Ante las palabras del niño Aluca bufó. Sólo por ser madres no tenían la obligación de querer a sus hijos más que a sí mismas, incluso ese amor podía ser falso, falso e histérico como el de Asy.

—No me respondiste la pregunta. ¿Me quieres o no?

—No te incumbe. —Fue lo más tajante posible, pero el niño, con sus ojos redondos e inocentes, seguía rebosante de curiosidad, como si su energía nunca se acabara o como si una pequeña parte de su subconsciente sintiese placer al molestar a las personas. Aluca siempre había juzgado a los niños desde esa perspectiva.

—¿Y qué haces aquí? ¿te perdiste?

—Mira, niño. No estoy aquí para que un engendro como venga a tratarme como su mascota, como el ángel de la Guarda, como Santa Clous, ¡o como cualquier maldita aparición que la gente se invente! —Lo señaló de forma amenazante, sacando su brazo de la oscuridad para que él pudiera verlo y así intimidarse un poco—. Sólo estoy aquí porque... ¡Suéltame, imberbe!

Antes de poder terminar la frase, Pam había halado el brazo libre de Aluca con una fuerza que le pareció sobrenatural. Al darse cuenta la chica tensó su cuerpo, aferrándose a mantener su identidad envuelta en la penumbra que le brindaba su escondite. Sin embargo, al cabo de unos minutos de jaleo el chico la había tirado tan fuerte que logró sacarla de debajo de la cama.

La chica de ojos negros salió de su escondite a regañadientes, mientras de sus labios escapaba un gruñido de molestia al ver que Pam se rendía. Se sentía indignada, pero más que todo molesta al ver que el castaño se estaba riendo.

Las risas.

Odiaba las risas de los niños, y el desmenuzado respeto que en algún punto había recopilado hacia él, se deshizo como agua al evaporarse.

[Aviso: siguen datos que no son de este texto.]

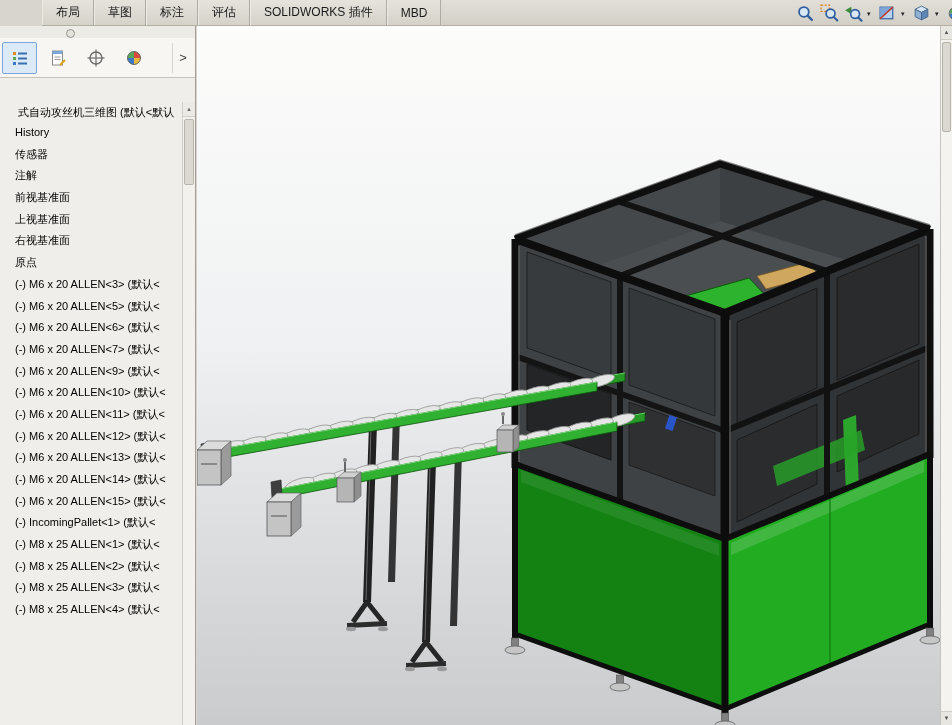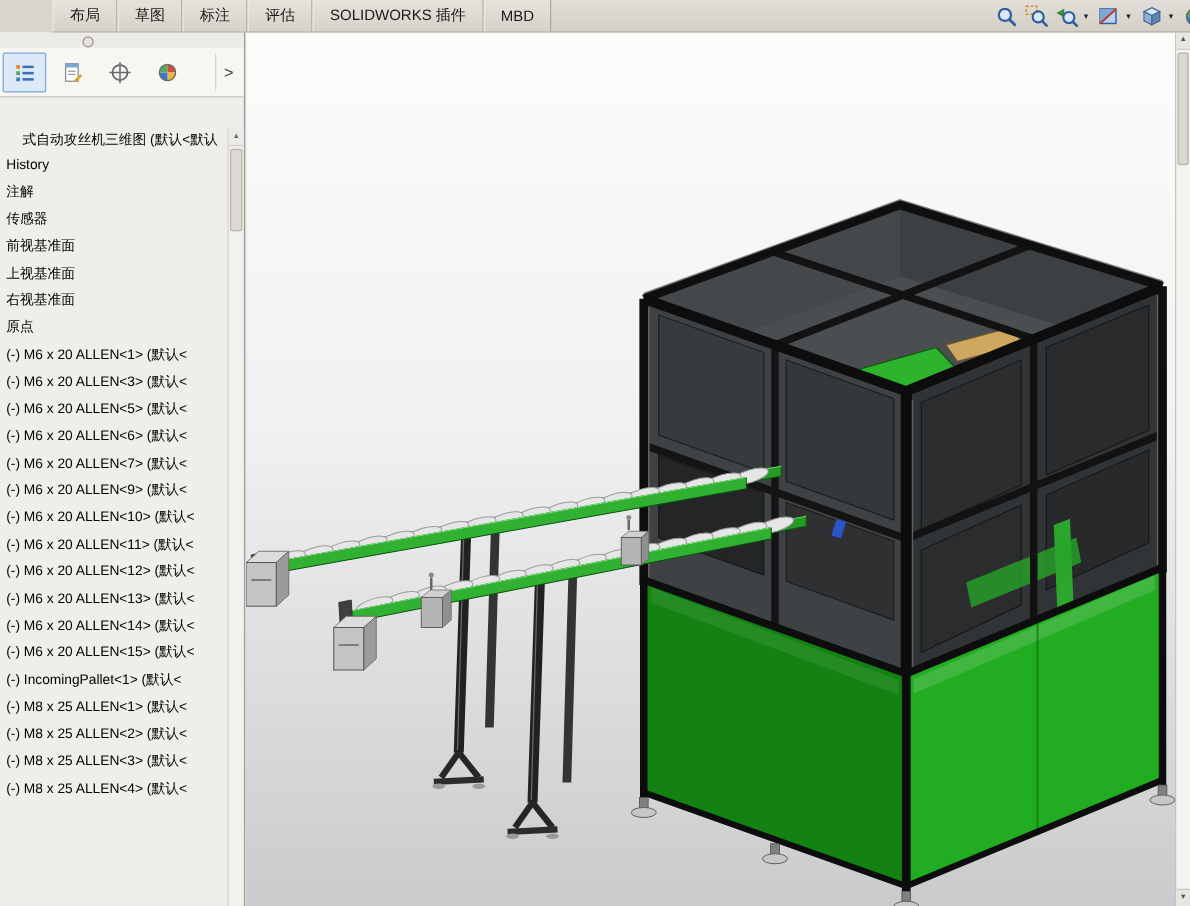"History" .tree-row { padding-left: 5px -> 15px }
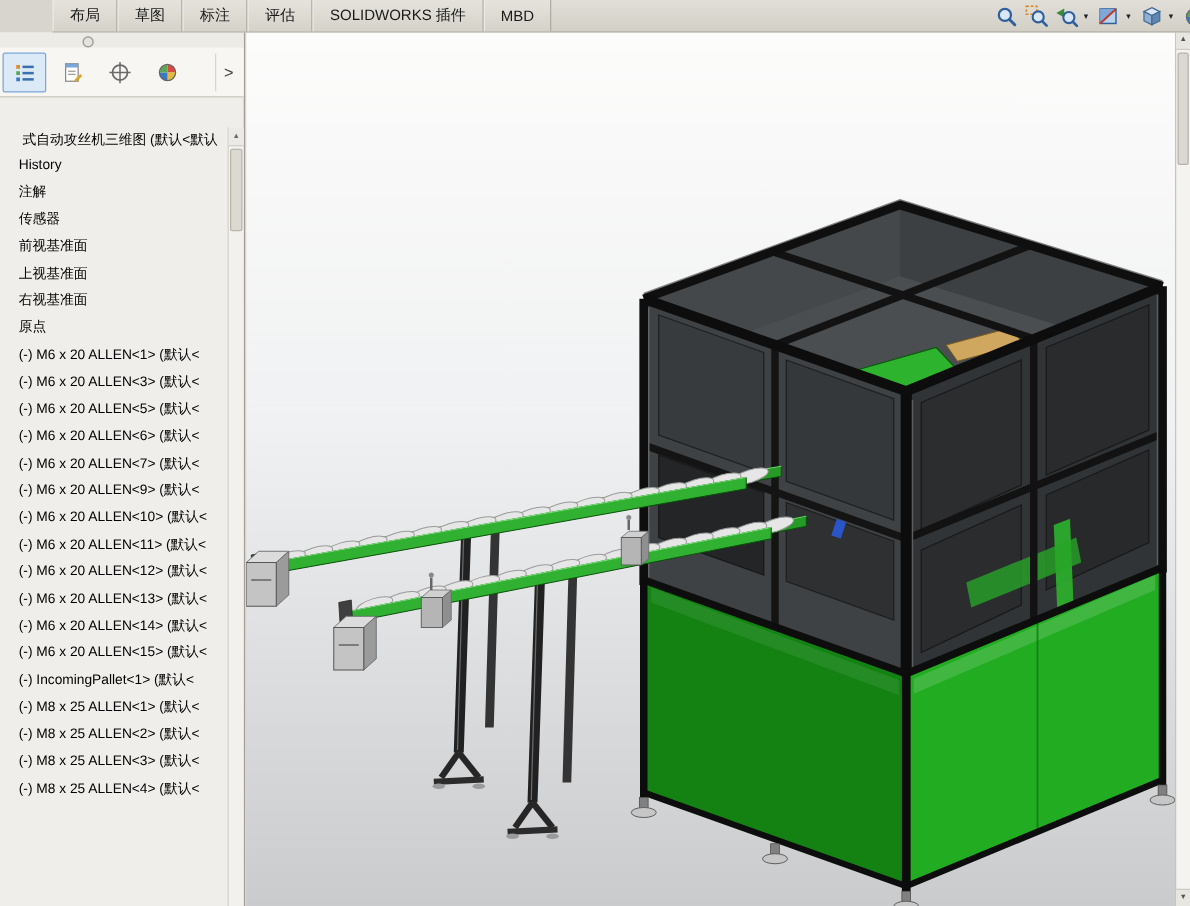"注解" div.tree-row { order: before "传感器" -> after "传感器" }
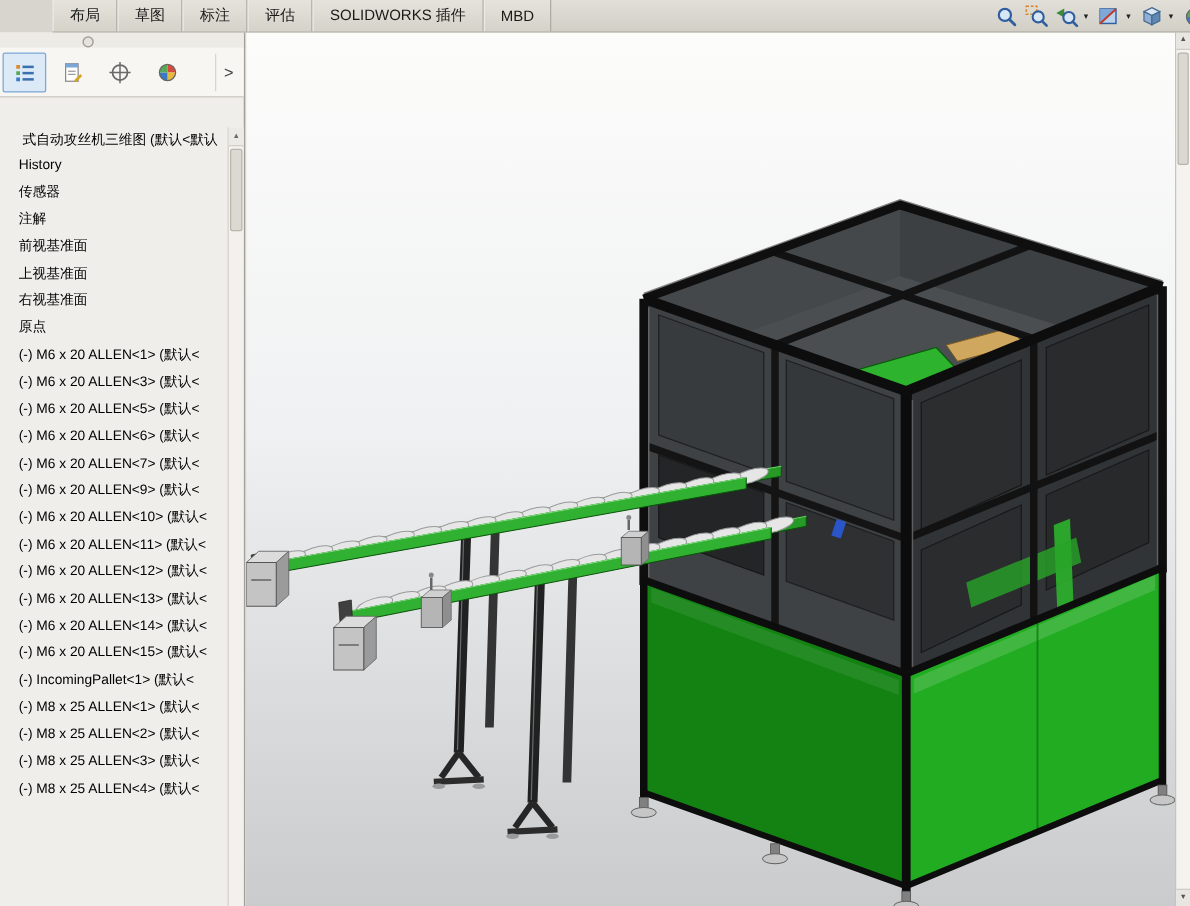"(-) M6 x 20 ALLEN<1>" div.tree-row { html: <div>(-) M6 x 20 ALLEN&lt;1&gt; (默认&lt;</div> -> none }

La ira nubló su buen juicio.

—¡Te gané, te gané! —celebró el pequeño, riéndose a carcajadas mientas se revolvía sobre el piso. Lo que no sabía era que Aluca no tenía un muy buen sentido del humor, y al escuchar que sus burlescas risas subían de volumen, se abalanzó sobre él y le golpeó el cuerpo contra el piso, presa de una ira demoníaca que sólo en ocasiones extremas era capaz de sentir.

Una humareda oscura se arremolinó alrededor de ambos, contoneándose en torno a las paredes en función al estado de ánimo de Aluca.

—¡Maldito niño, eres un...!

Su grito se vio ahogado en cuanto abrió los ojos, observando la inexpresiva mirada de Pam, quien la observaba, no con miedo ni con disgusto, sino con un asombro propio de la persona que ha visto las ocho maravillas del mundo al mismo tiempo. Sus ojos avellana le recorrían los rasgos como si estuviese en trance, como si estuviese viendo a un ángel que le iba a llevar las mejores noticias.